Question

in a study of sodium intake, a sample of u.s residents was found to have a mean daily sodium intake of 3,720 mg. suppose that this result was based on a sample of size 26 and that the sample standard deviation is 1,148 mg. determine the 98% confidence interval for the true mean of daily sodium intake.

Answer 1

To determine the 98% confidence interval for the true mean of daily sodium intake, use the formula CI = x ± Z * (σ / √n), and plug in the given values for x, Z, σ, and n.

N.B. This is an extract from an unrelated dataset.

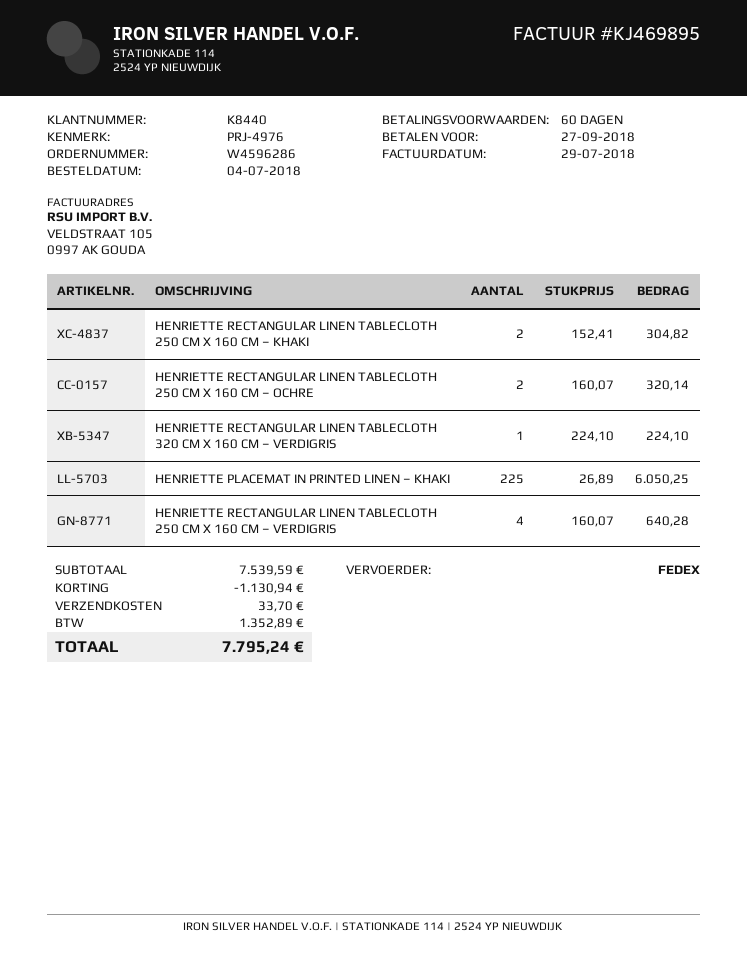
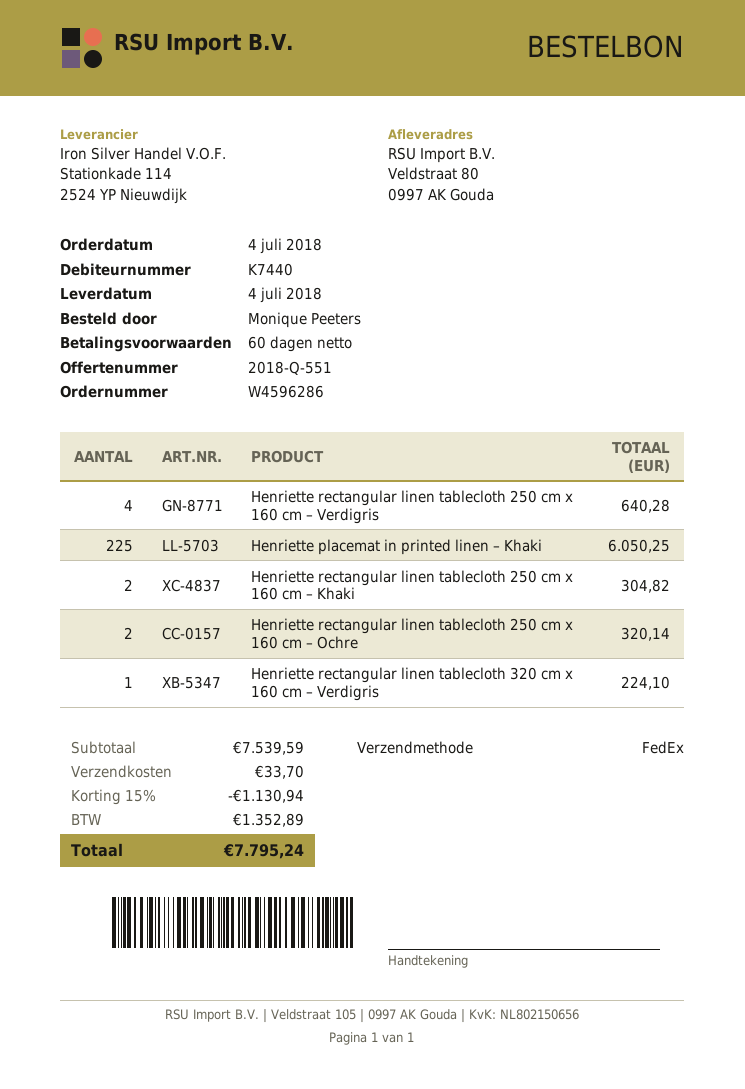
customer number: K8440 -> K7440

The resulting confidence interval is approximately (3173.17, 4266.83) mg.

Step-by-step explanation:

To determine the 98% confidence interval for the true mean of daily sodium intake, we can use the formula:

CI = x ± Z * (σ / √n)

Where:

• CI is the confidence interval
• x is the sample mean
• Z is the Z-score corresponding to the desired confidence level (in this case, 98%)
• σ is the sample standard deviation
• n is the sample size

Plugging in the values given:

x = 3720 mg

Z = 2.33 (corresponding to a 98% confidence level)

σ = 1148 mg

n = 26

Substituting these values into the formula, we get:

CI = 3720 ± 2.33 * (1148 / √26)

Simplifying the expression:

CI ≈ 3720 ± 546.83

Thus, the 98% confidence interval for the true mean of daily sodium intake is approximately (3173.17, 4266.83) mg.